By Barbie   /     Apr 04, 2012  /     Uncategorized  /     

Introducing…

Nikki is a loved wife, blessed mom, mere child saved by grace who strives daily to live like she deserves it. Before she was blessed with her role as a mother, her favorite jobs included teaching piano and working in interior design. She has a hard time saying no to peanut butter and chocolate and if you meet for coffee, a chai tea latte will be in her cup.  She journals her thoughts on a blog titled Simplystriving. There you will find her journey of seeking joy in the everyday while simply striving to become all that God has made her to be.

 

Flickr Photo Credit: Meredith_Farmer

There was a time when I used to be comfortable in my own skin. A time when what I saw in the mirror was what was portrayed in a photo.

Somehow between then and now, I let things get out-of-order.

It began with a pity party. That I am certain. The moment life overwhelmed me, I lost sight of who could save me. I looked to myself and reached for the peanut butter and chocolate instead. And pasta. 2nds. Late night snacks.

When I finally crossed that line of comfort, I found reasons to accept it.

  • My Hashimoto’s makes it hard to lose weight. It’s not my fault.
  • I’m too tired to be active after work.
  • My body will never be the same after a baby anyway.
  • No one should have to go through a stillborn delivery. It’s amazing I’m not eating the whole carton of ice cream.

Oh yes, I was good at excuses. And I was also good at finding comfort in my discomfort.

Until my heart softened while reading this:

“Yes, He humbled you by letting you go hungry and then feeding you with manna, a food previously unknown to you and your ancestors. He did it to teach you that people do not live by bread alone; rather, we live by every word that comes from the mouth of the Lord.”  (Deuteronomy 8:3 NLT)

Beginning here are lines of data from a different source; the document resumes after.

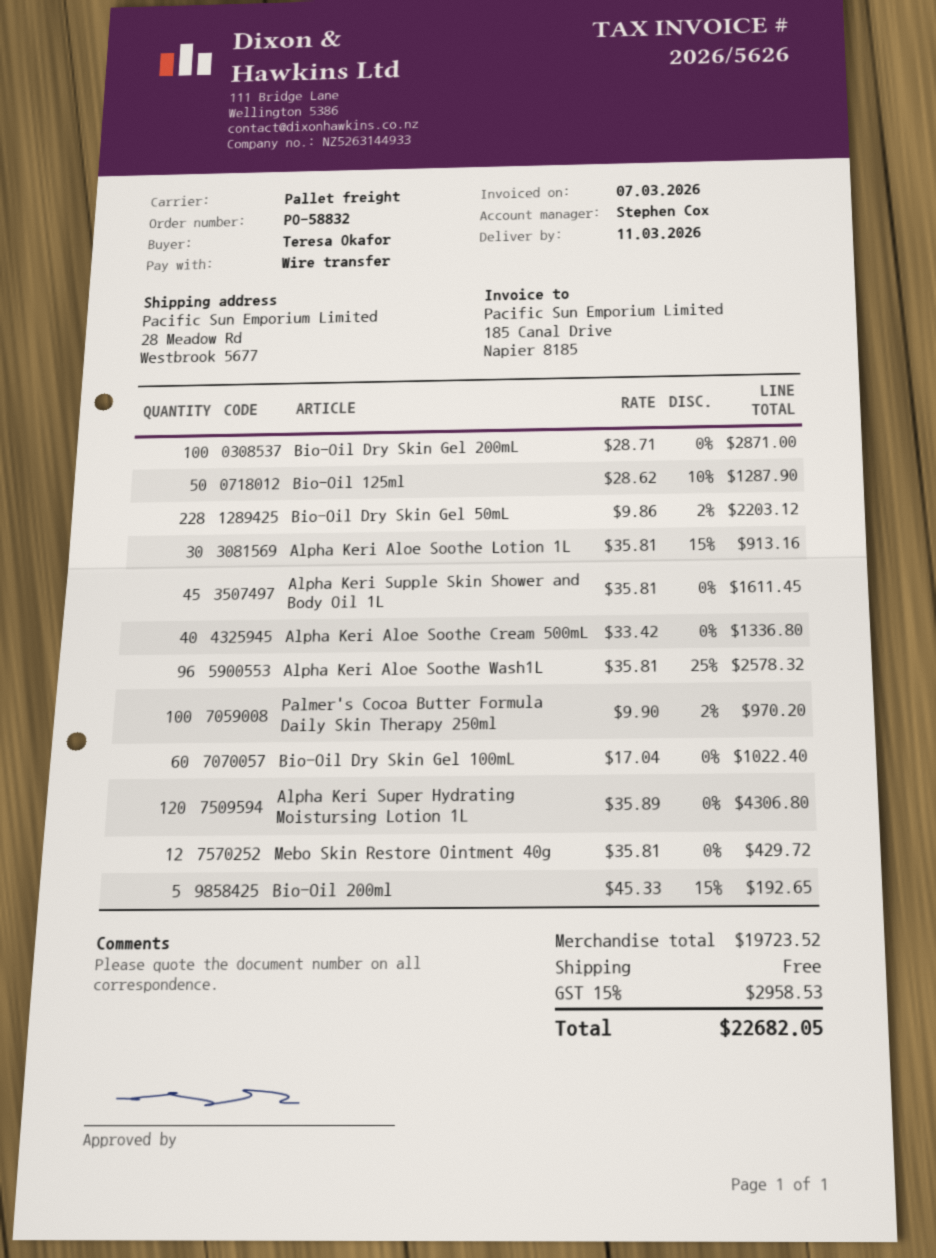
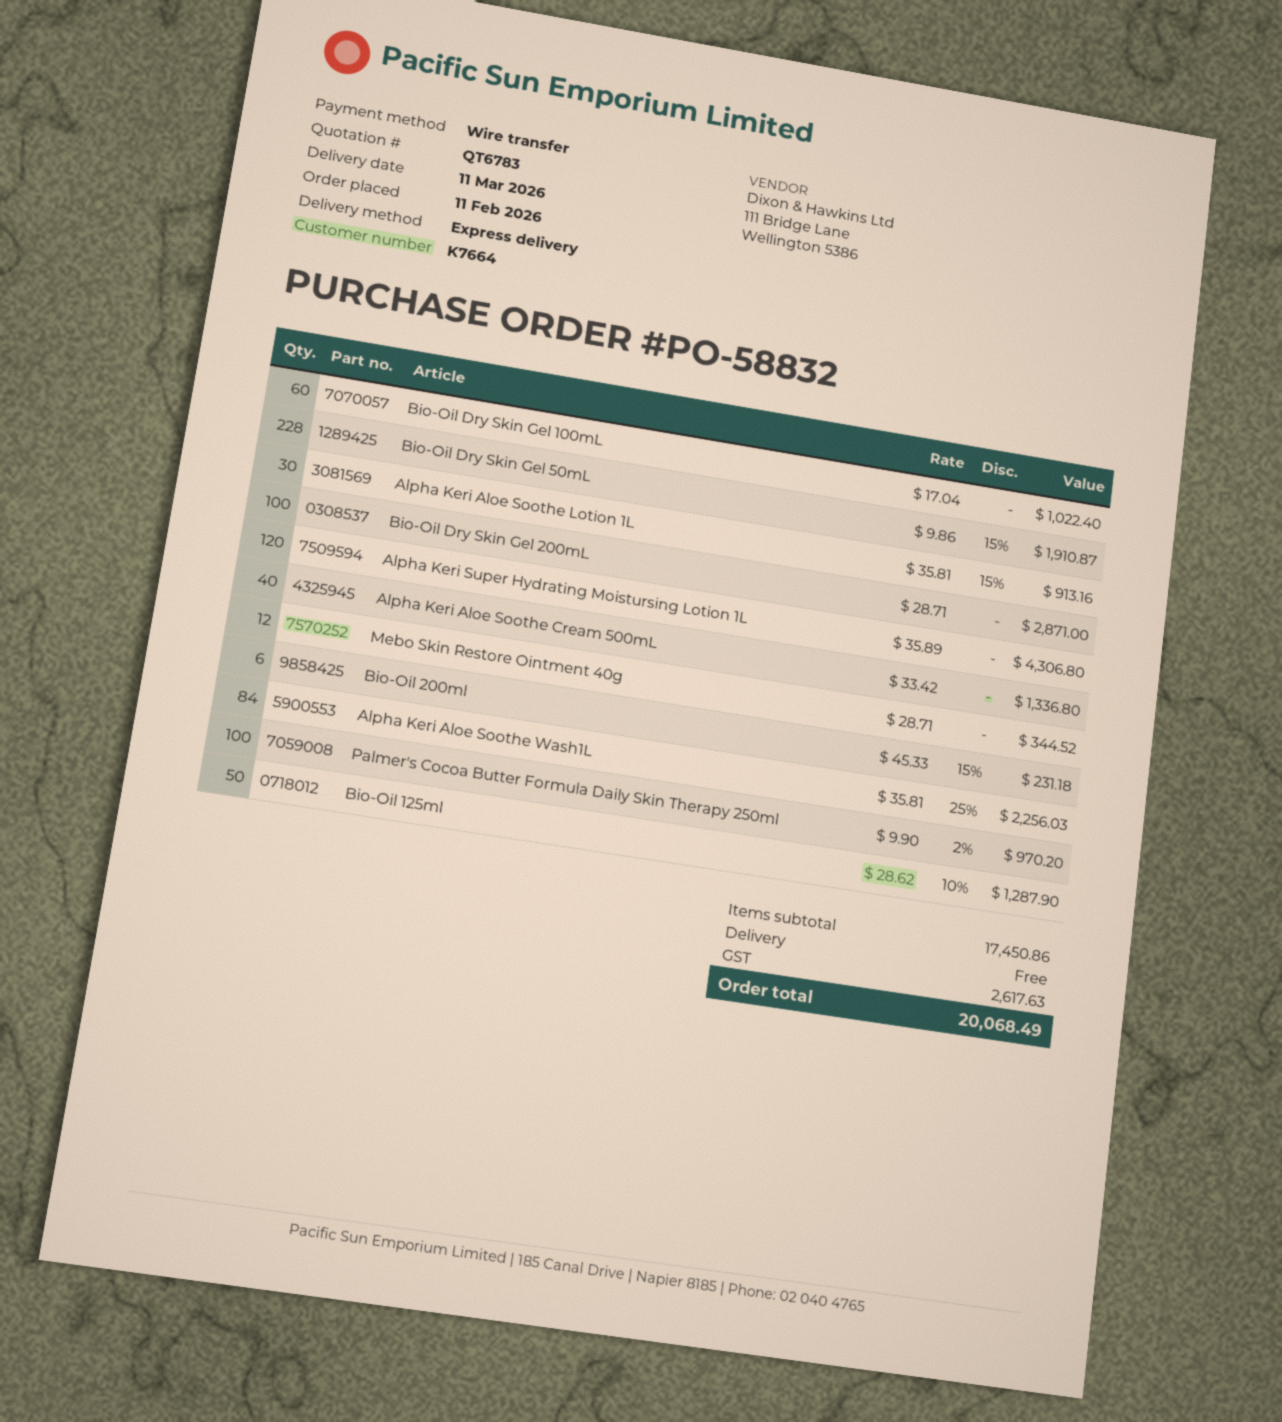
shipping method: pallet freight -> express
Bio-Oil Dry Skin Gel 50mL: 228 x 9.86 - 2% = 2203.12 -> 228 x 9.86 - 15% = 1910.87
Alpha Keri Supple Skin Shower and Body Oil 1L: 45 x 35.81 = 1611.45 -> none
Alpha Keri Aloe Soothe Wash1L: 96 x 35.81 - 25% = 2578.32 -> 84 x 35.81 - 25% = 2256.03
Mebo Skin Restore Ointment 40g: 12 x 35.81 = 429.72 -> 12 x 28.71 = 344.52
Bio-Oil 200ml: 5 x 45.33 - 15% = 192.65 -> 6 x 45.33 - 15% = 231.18
subtotal: 19723.52 -> 17450.86
tax: 2958.53 -> 2617.63
total: 22682.05 -> 20068.49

Nostalgia struck first. For Matthew 4:4, the verse where Jesus quotes this one, was the first Bible verse I had ever memorized. To think…Jesus used this as a weapon while being tempted by the same enemy that whispers in my ear.

We all remember the story. The Israelites complaining about being hungry. Wanting to eat food they were used to. Their comfort food. And we generally beam with pride when we reflect on how God supplied their need. How he provided the daily miracle of raining a complete meal every day from Heaven. We sigh out of frustration for their thick-skulled, woe-is-me mentality.

Because it’s easier than admitting we need to learn the same manna lesson. We’re no better than the Israelites.

I was trying to treat a heart matter with a stomach filler. I was looking at myself to soothe my hurt instead of the only one capable of healing it fully. I was ignoring the fact that God is the only permanent solution.

Father, forgive me. I’m ready to learn the manna lesson. I’m ready to humble my appetite before You.

I’ve changed much since this day of discovery. I’ve made great strides in becoming comfortable in my skin again. I’m starting to gain perspective on treating my body the way He intended (I Cor 6:19-20) and I’m learning the lesson of having a humbled appetite. Every day.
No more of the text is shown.